Dysfunction and brokenness between men and women bring a war that no one wins, while acknowledging differences with humility brings in its place the most beautiful of all dances.
Women are incredibly strong beings. We can grow humans, expel them into the world with our strength, and keep them alive with our breasts. When our men need to be saved, we gladly reach out our arms to catch them, speaking the truth of who they are to them over and over again until they remember it for themselves.
Diana did not despise men, but she knew what her task was on and she had a laser-like focus upon it. Diana was called to take down the god of war, and she emulated the persistence in which we are called to be god-killers too. Women are god-killers. When a woman goes to war in prayer over the strongholds on a land or a generation for her man or for her children, there is a change in the heavenlies that will not happen any other way. We were created to take up our shield and sword and to break through “no man’s land,” to advance the Kingdom, to fight for those who cannot protect themselves.
While we cannot downplay the importance of the covering, protection, and provision of a good man, we will not sit around and wait for it to arrive into our lives. When that beautiful and righteous covering is not present we will continue on our journey alone. We will fight the good fight, and we will stay until the end. Women generally do not bail on the people who need them when the going gets tough. We tend stay and fight. We are willing to die for the cause.
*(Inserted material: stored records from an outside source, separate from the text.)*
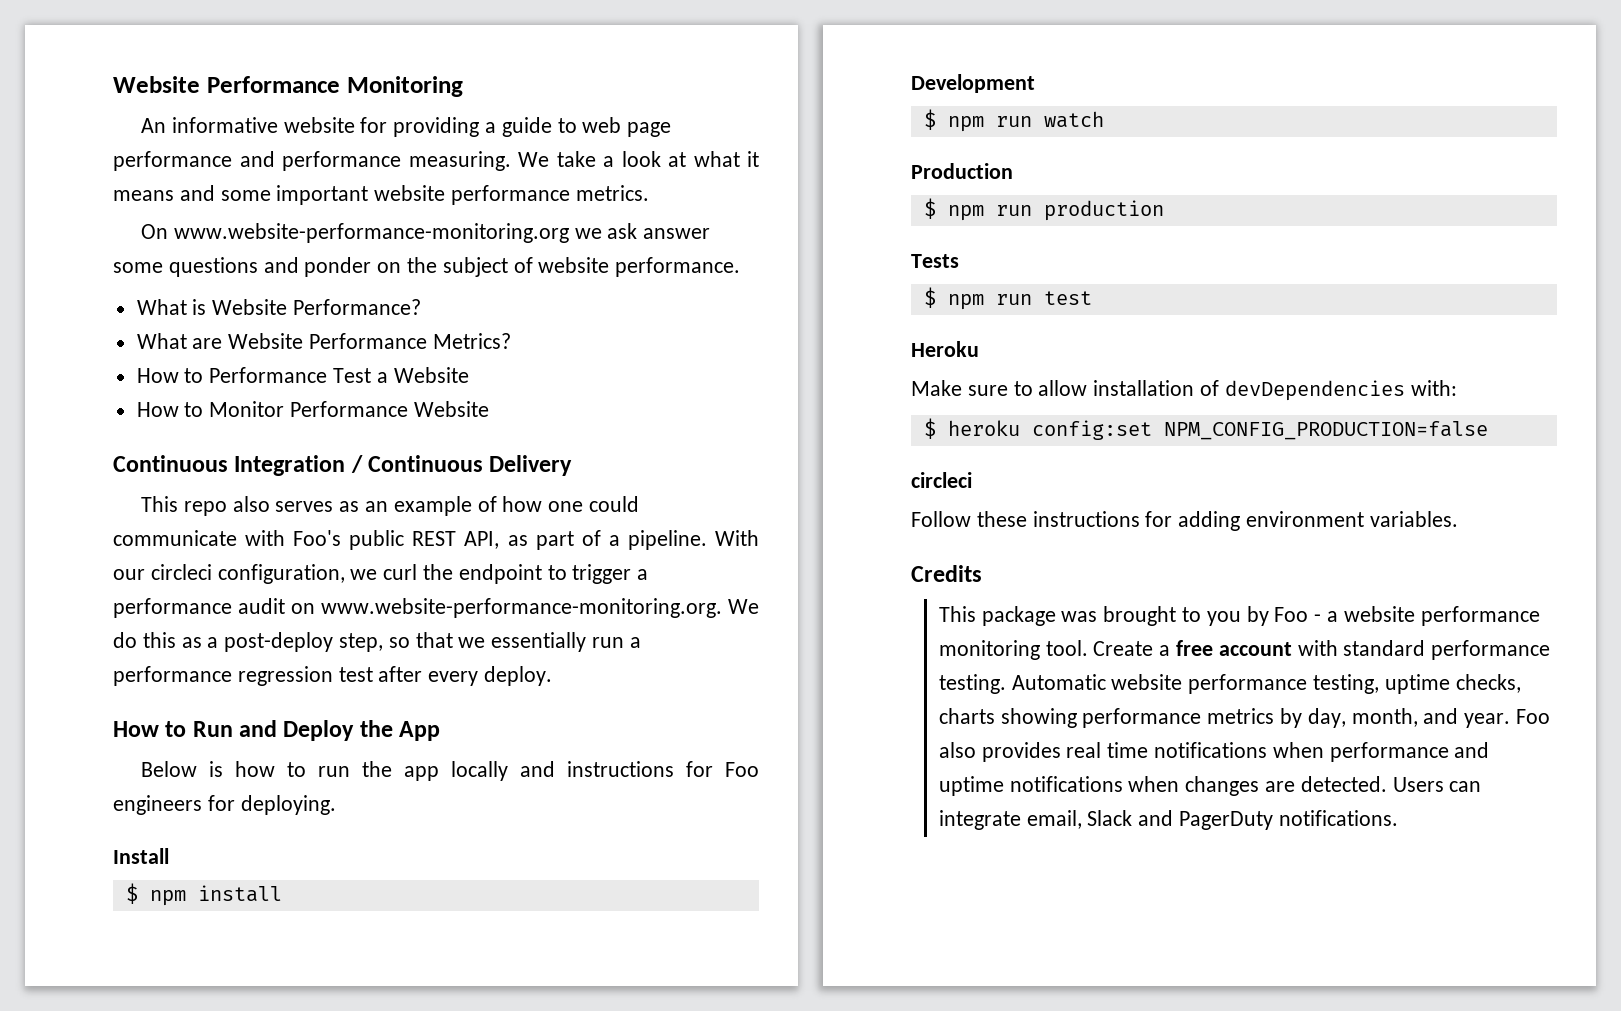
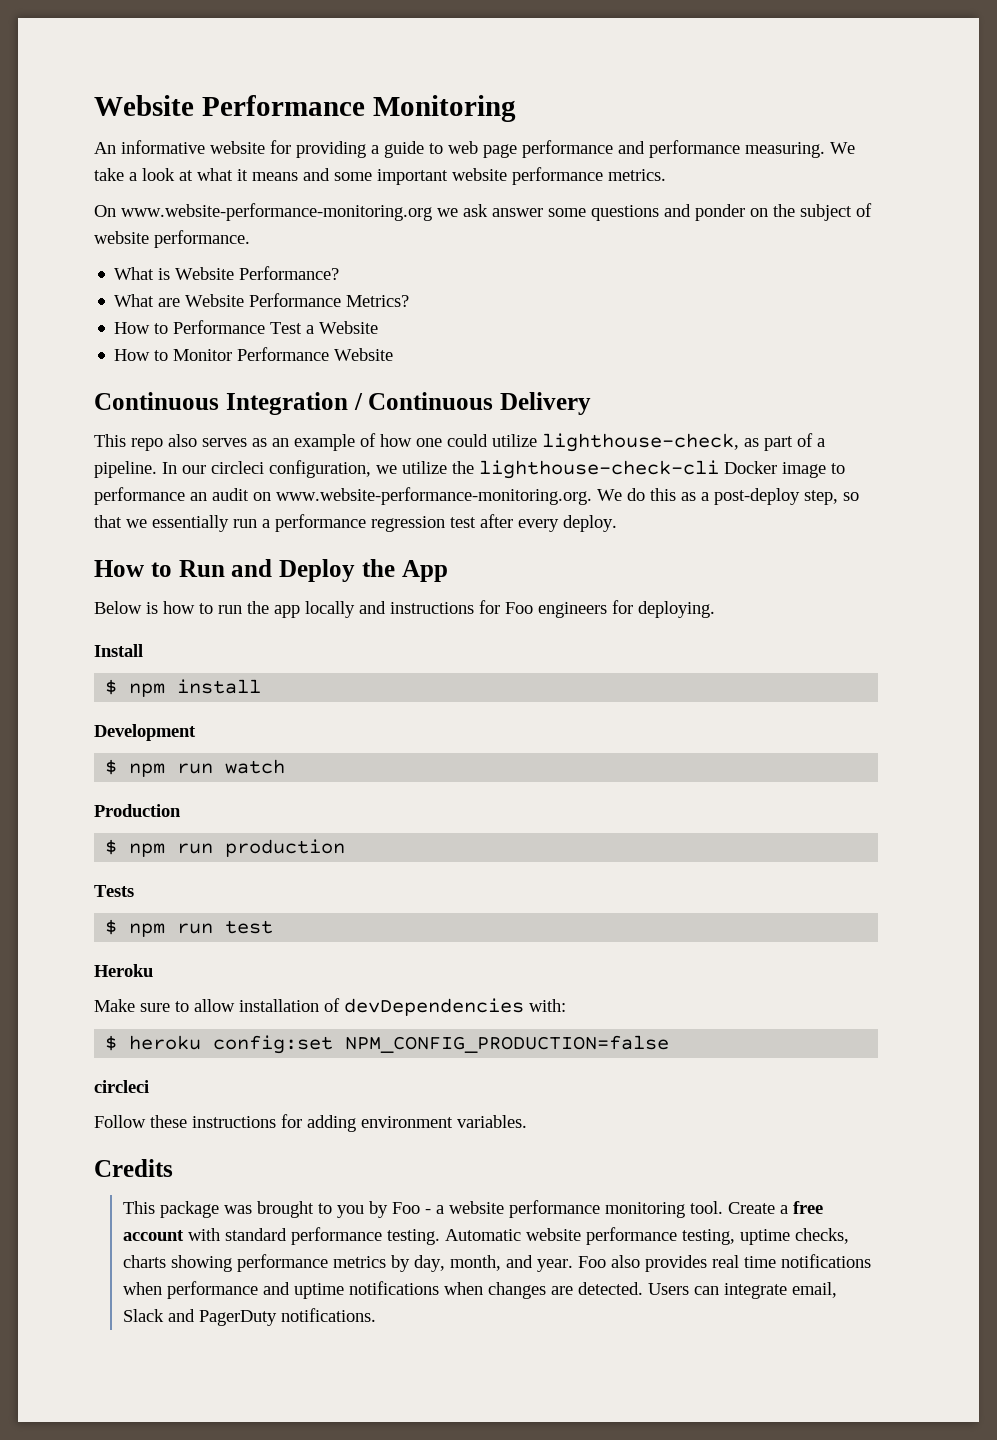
[113,530,500,550] communicate with Foo's public REST API, -> [492,433,739,452] utilize lighthouse-check,
[714,530,759,546] With -> [162,462,177,474] In
[383,564,649,584] [113,598,232,618] curl the endpoint to trigger a performance -> [402,460,845,479] [94,487,207,505] utilize the lighthouse-check-cli Docker image to performance an

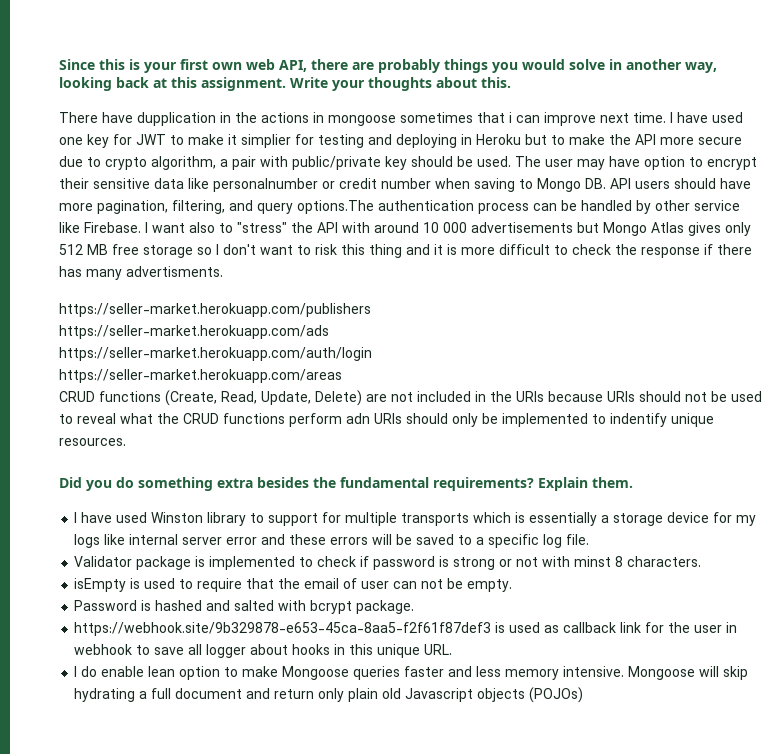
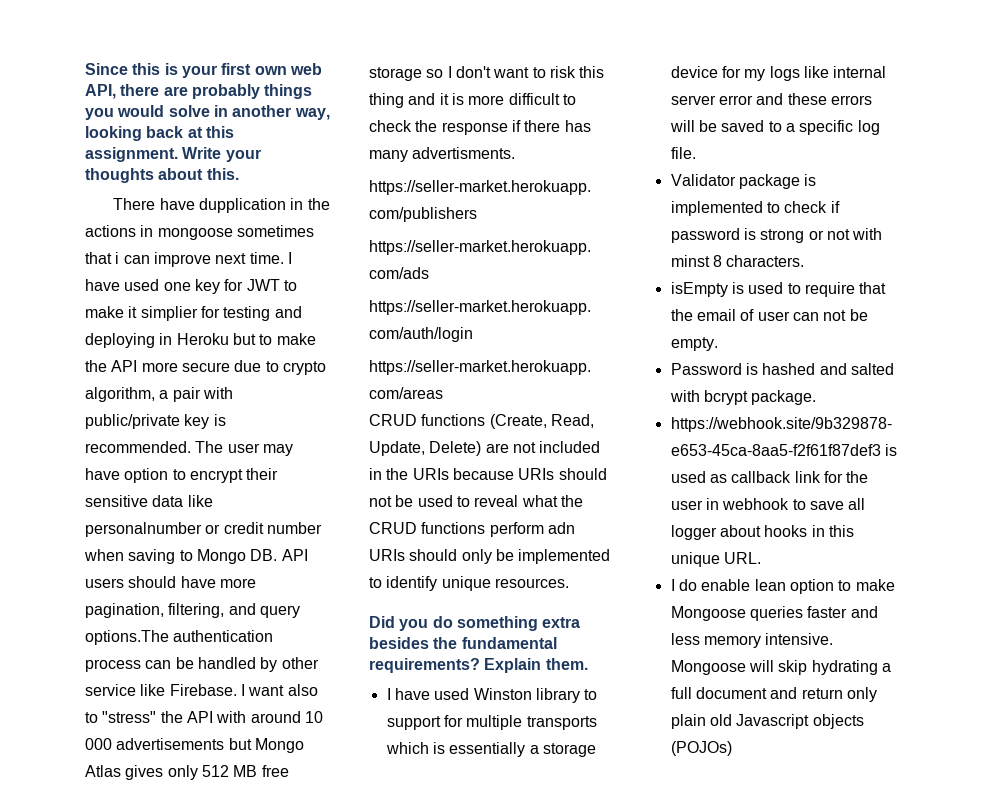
[411,156,511,167] should be used. -> [213,414,226,426] [85,441,191,453] is recommended.
[610,413,667,427] indentify -> [386,576,438,591] identify

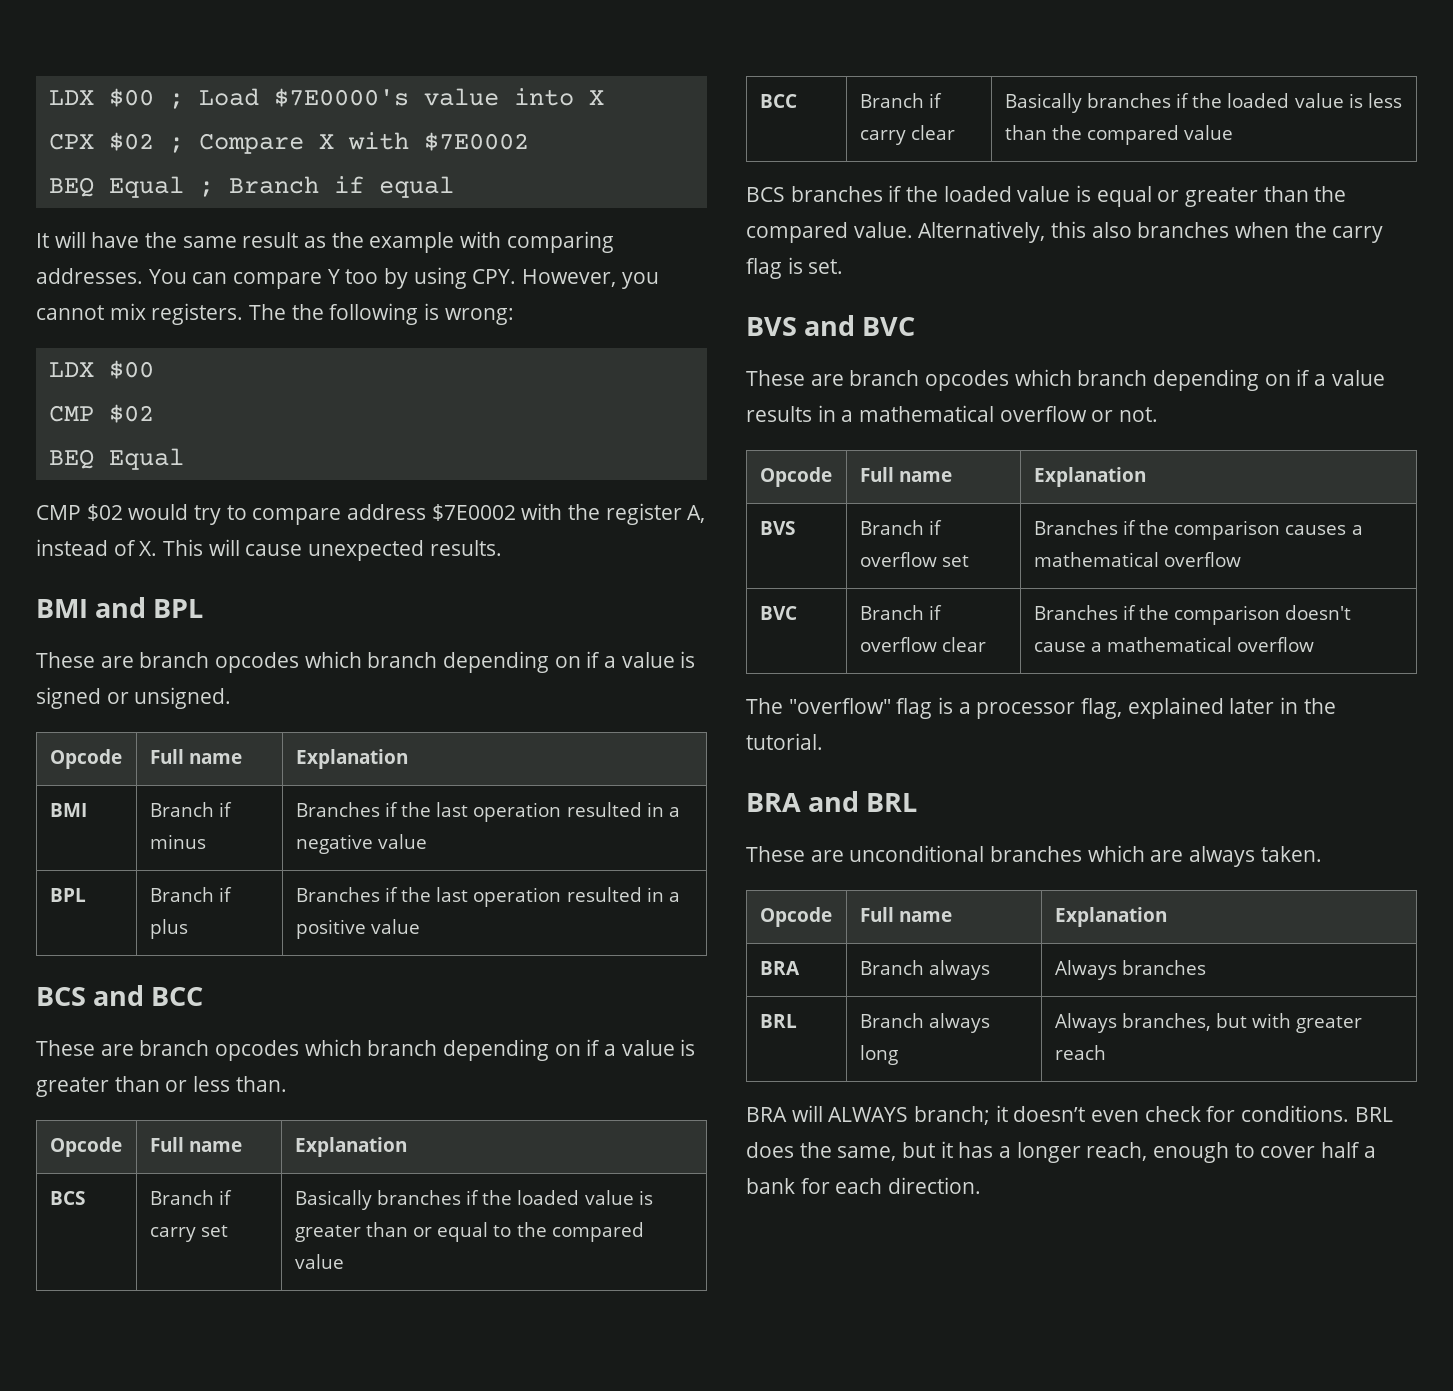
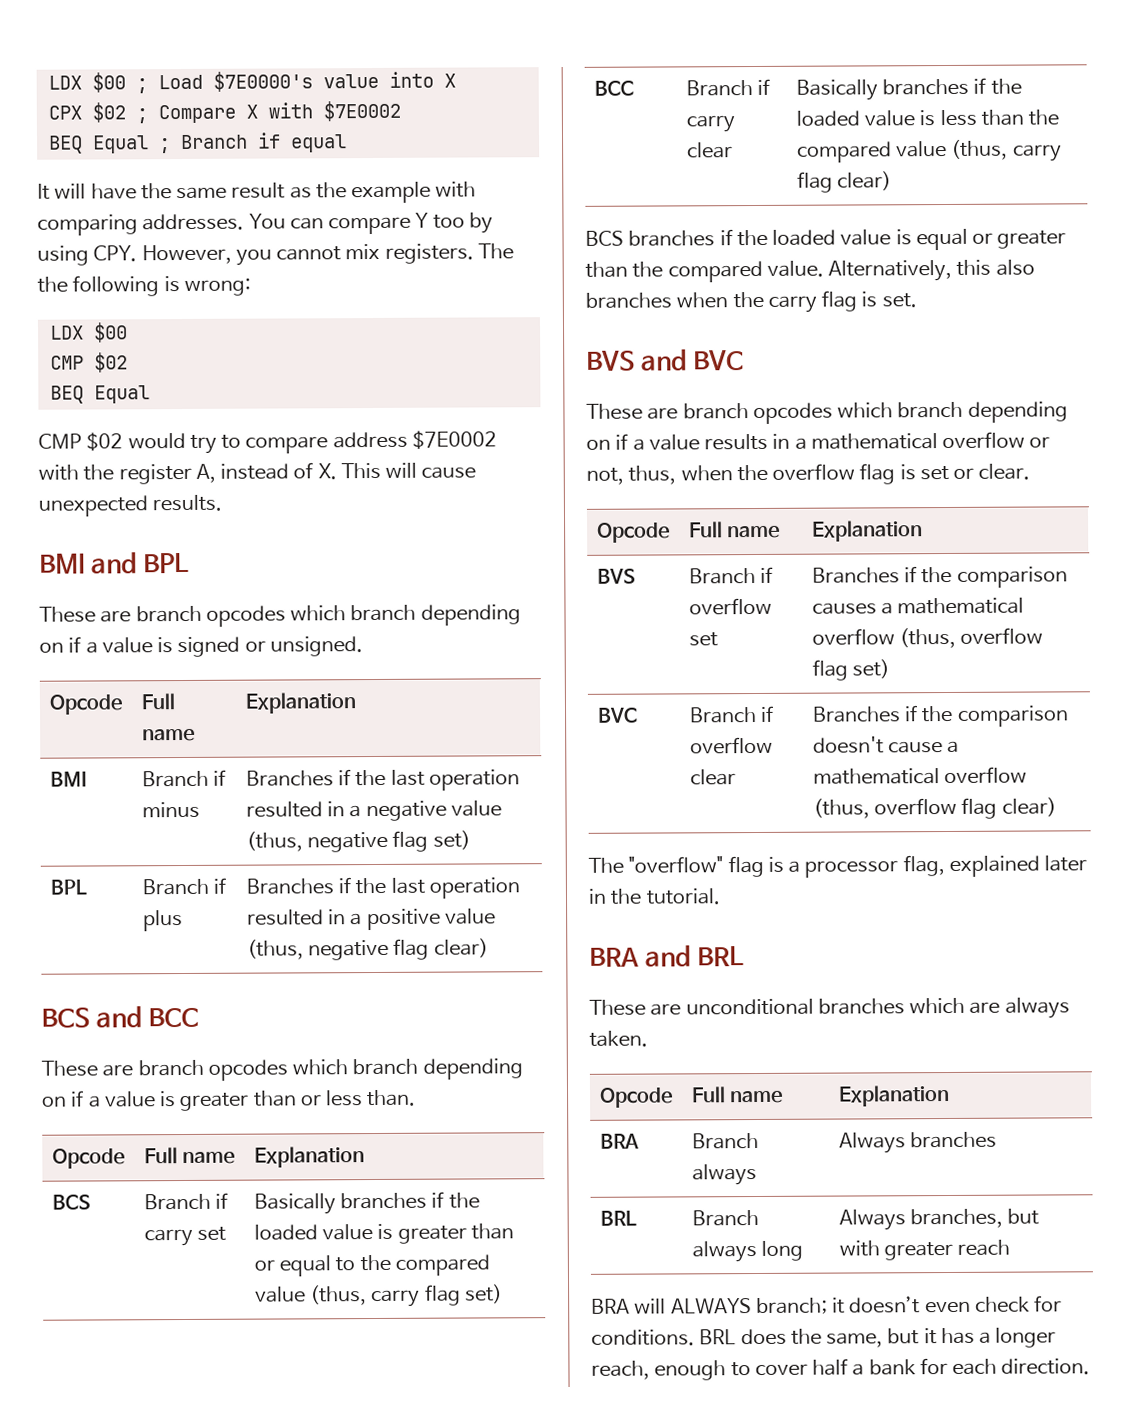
(427, 841) none -> [245,830,471,853] (thus, negative flag set)
(420, 926) none -> [246,938,489,961] (thus, negative flag clear)
(344, 1261) none -> [310,1284,503,1308] (thus, carry flag set)
(1234, 132) none -> [951,139,1062,162] [796,171,893,193] (thus, carry flag clear)
[1119,407,1159,422] not. -> [586,463,1031,485] not, thus, when the overflow flag is set or clear.
(1241, 559) none -> [899,627,1044,649] [811,659,891,681] (thus, overflow flag set)
(1315, 644) none -> [812,797,1057,819] (thus, overflow flag clear)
The rise in media over the last few years of TV shows depicting women as shallow, spiteful, weak, and unable to control their emotions has been disheartening to say the least. For years, seeing ads for movies showing women volunteering for sexual and physical abuse under the guise that it’s what romance and love looks like is disturbing. The fact that these movies are written and produced by women, and women pay to see them, well, that is baffling.
The world does not need to see more crowds of angry, bitter, and hateful women. It is time to show them what strong, capable, and intelligent women, full of grace and beauty, look like.
I plan to keep living my life that way, and I plan to die being known as a woman who embraced my call as a wife, a mother, a grandmother, and a mentor to younger women. Mostly, I want to be remembered as a woman with a feminine soul and the heart of a warrior.
I am going to war for those that are dying and those that cannot defend themselves. I am looking for an army to join me. Any other Wonder Women out there ready to fight and to love like no one else can?